O documento relaciona uma série de medidas de controle de armas e tratam do fomento a ambientes escolares de apoio e confiança como a “maneira mais forte de prevenir a violência escolar”. “Quando as comunidades estão focadas no bem-estar dos alunos, as escolas podem ser locais de cuidado e compaixão pelos desafios que as crianças enfrentam”, diz o guia. “O lócus da prevenção da violência escolar deve necessariamente estar nas escolas”.

Iniciativa do Estado

Ao programa do Ministério Público do Paraná MP no Rádio, o promotor de Justiça Rodrigo Baptista Braziliano, que atua na área da Infância e Juventude em Campo Largo, na Região Metropolitana de Curitiba, salientou que, assim como o ambiente familiar, as escolas também devem ser pensadas como uma solução para o problema que as afeta. Segundo ele, o poder público pode, e deve, atuar para minimizar os riscos com propostas de ações educativas – em camadas mais profundas do que o policiamento ostensivo.

“A própria questão vinculada ao Estado de garantir atividades extras, ocupar o tempo desse adolescente com atividades em contraturno, atividades em lazer, ter atividades culturais e esportivas, que sempre são muito válidas para a questão de disciplina, garantindo para essa criança e esse adolescente uma rotina no dia a dia, um tempo mínimo de exposição a elementos que oferecem violência, como é a internet, e, com isso, permitir que a médio e longo prazo gere reflexos positivos no ambiente escolar com redução dos casos de violência”, disse.
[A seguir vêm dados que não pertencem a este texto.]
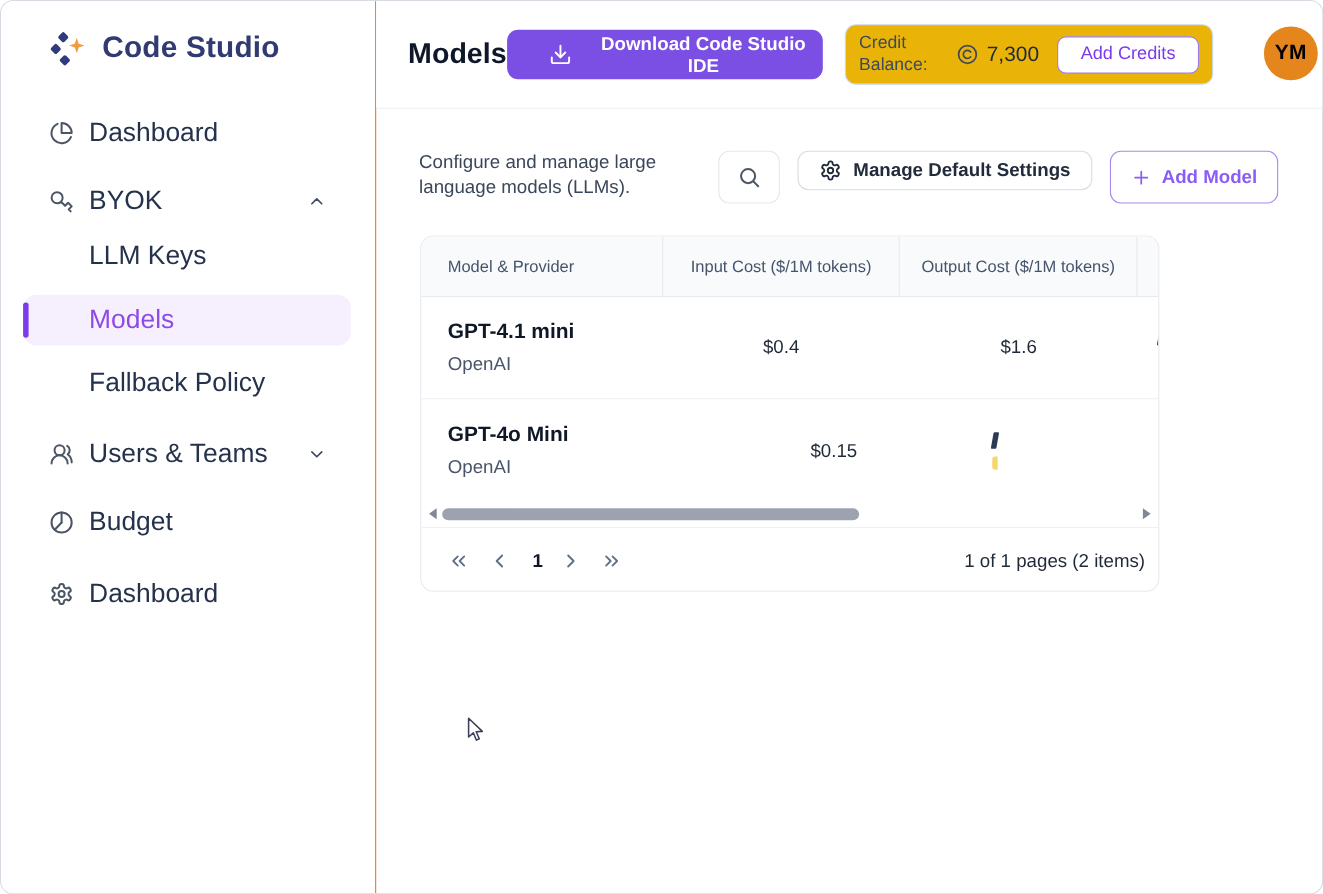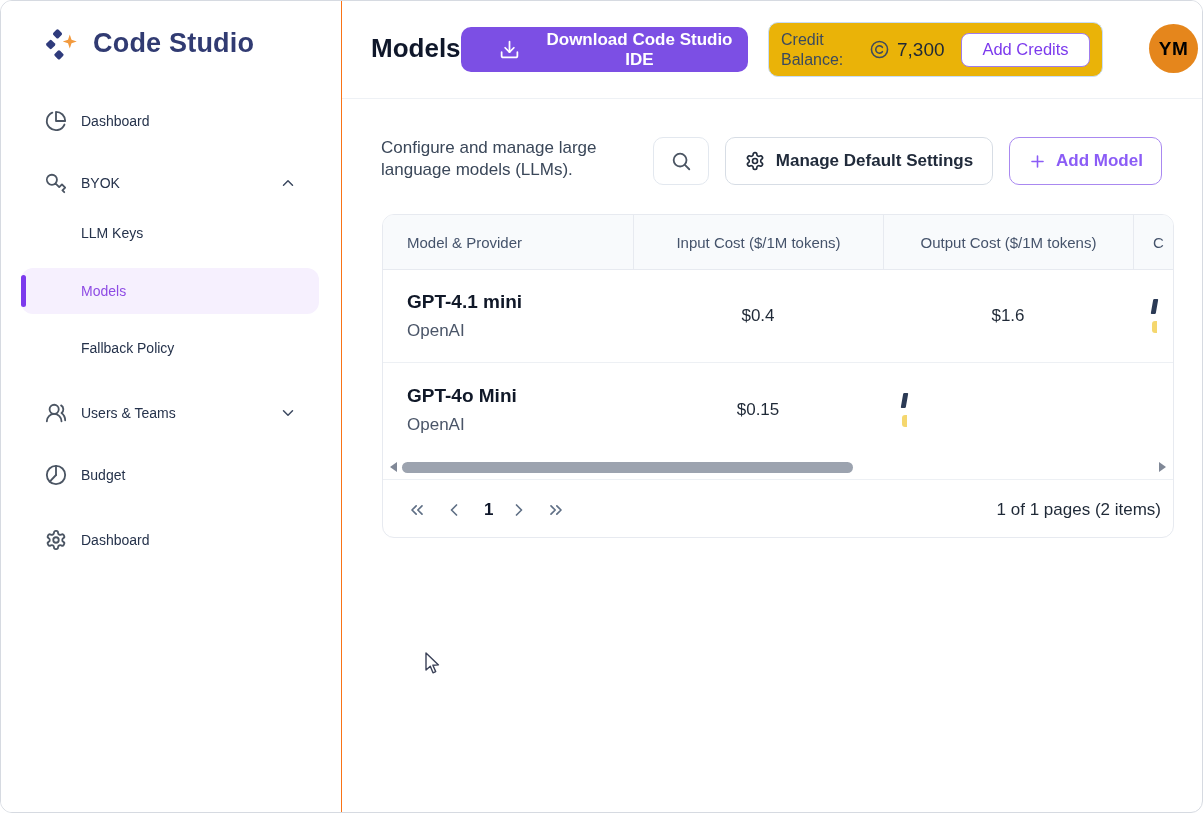"Dashboard" .nav-item .nav-label { font-size: 14px -> 24px }
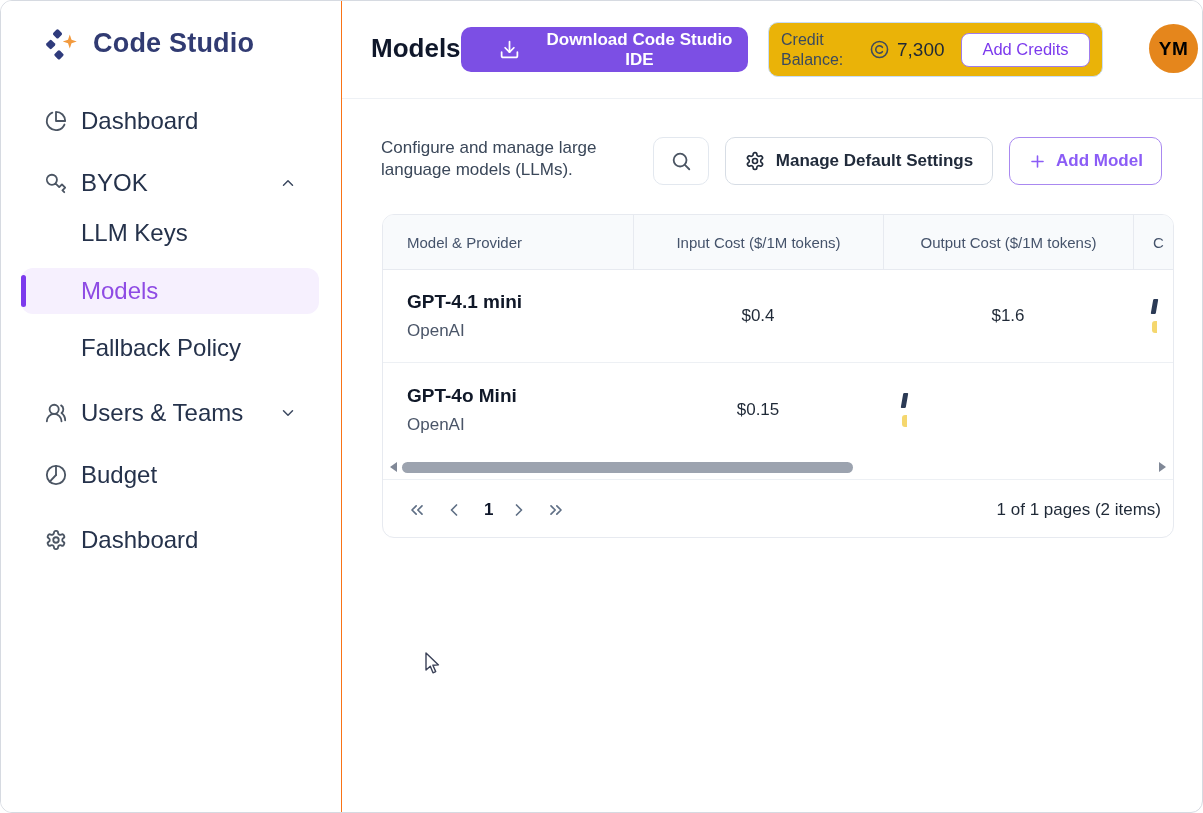"Manage Default Settings" .manage-btn { height: 48px -> 36px }
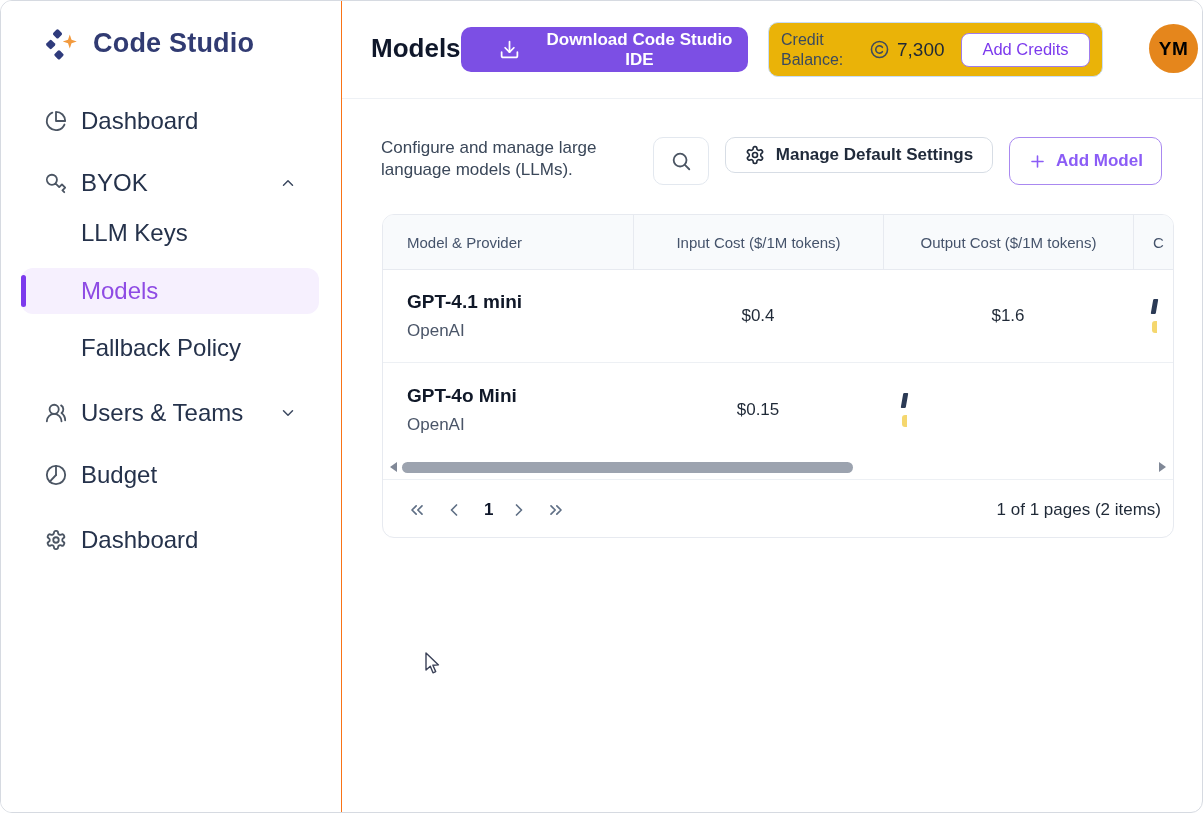"Model & Provider" .table-card { width: 792px -> 672px }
O pesquisador da UFPR acrescenta que, embora seja comum imaginar que o caminho para diminuir a onda de insegurança seja apenas uma questão de incorporação de mais tecnologias e mais profissionais fardados à rotina da Educação, é preciso, sobretudo, passar a debater a forma como a sociedade lida (ou não) com os conflitos que alimentam situações mais extremas.

“Um aparato policial traz também um cálculo político, porque você aumenta o número de policiais, compra mais armas, enquanto políticas públicas que tentam atacar a raiz do problema quase sempre vão mostrar uma desfaçatez, uma contradição muito grande da nossa sociedade. A questão é a importância nós damos ao conflito. Será que o levamos a sério? Será que quando um garoto chega numa escola e demonstra um comportamento agressivo, puxa o cabelo de uma garota ou está chorando ou está sofrendo bullying, será que levamos a sério? Será que a gente quer mesmo descobrir o que está causando aquele comportamento que consideramos negativo ou será que simplesmente queremos acabar com aquilo? São duas coisas diferentes”.